A hybrid intelligent assessment model for English translation education with improved BERT and SVM
摘要
Assessing student translations in real classrooms still leans heavily on human judgment, which can vary across raters, is time-consuming, and scales poorly. With the rapid advancement of natural language processing (NLP), automatic assessment models have shown potential to enhance objectivity and consistency in translation evaluation. This paper proposes BERT-SVM EduScore, a hybrid assessment model designed for English translation education. The model couples a BERT-base encoder adapted with domain-/task-specific training and a contrastive objective with compact linguistic and alignment features, and feeds the resulting representations into margin-based Support Vector Machines (SVM) heads with monotonic calibration to produce holistic and rubric-aligned sub-scores. We conduct experiments on the English–Chinese portion of the MLQE-PE machine-translation quality estimation dataset, which we use as a proxy for sentence-level scoring in classroom-like settings. BERT-SVM EduScore is compared against string-based metrics (BLEU, METEOR, TER, chrF++), embedding-based semantic metrics (YiSi-1, MoverScore, BERTScore), and learned evaluators (BLEURT, COMET, PRISM, BARTScore, TransQuest) using Quadratic Weighted Kappa (QWK), mean absolute error (MAE), Pearson’s r, and runtime.
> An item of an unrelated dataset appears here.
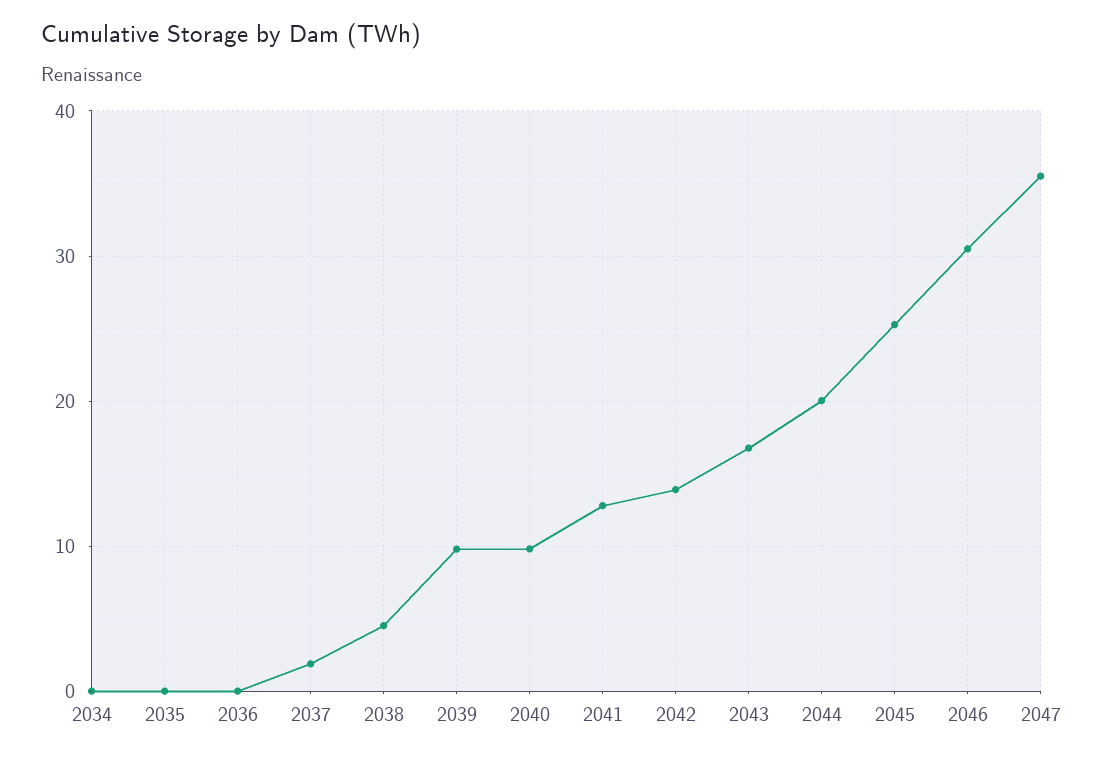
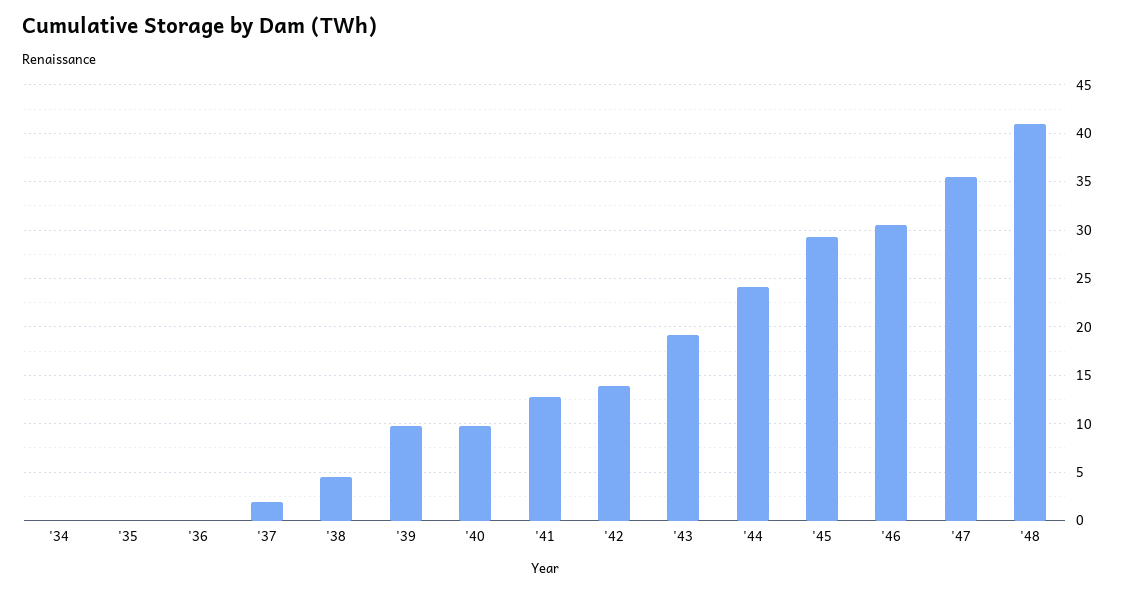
2043: 17 -> 19
2044: 20 -> 24
2045: 25 -> 29
'48: none -> 41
On MLQE-PE it achieves QWK 0.76, MAE 0.12, and r 0.84, improving QWK over COMET by + 0.08 and over TransQuest by + 0.05 while running at about 22.5 ms per sentence (≈ 44 sentences per second) on commodity GPU hardware. Ablation studies show that domain-adaptive pretraining yields the largest gains, contrastive learning provides additional improvements, and metric distillation contributes smaller but consistent benefits. These quantitative results suggest that the proposed model can serve as a technically feasible component for translation education, offering calibrated scores and lightweight diagnostic signals under realistic latency constraints; validation on real course assignments and with teachers and students in the loop is left for future work.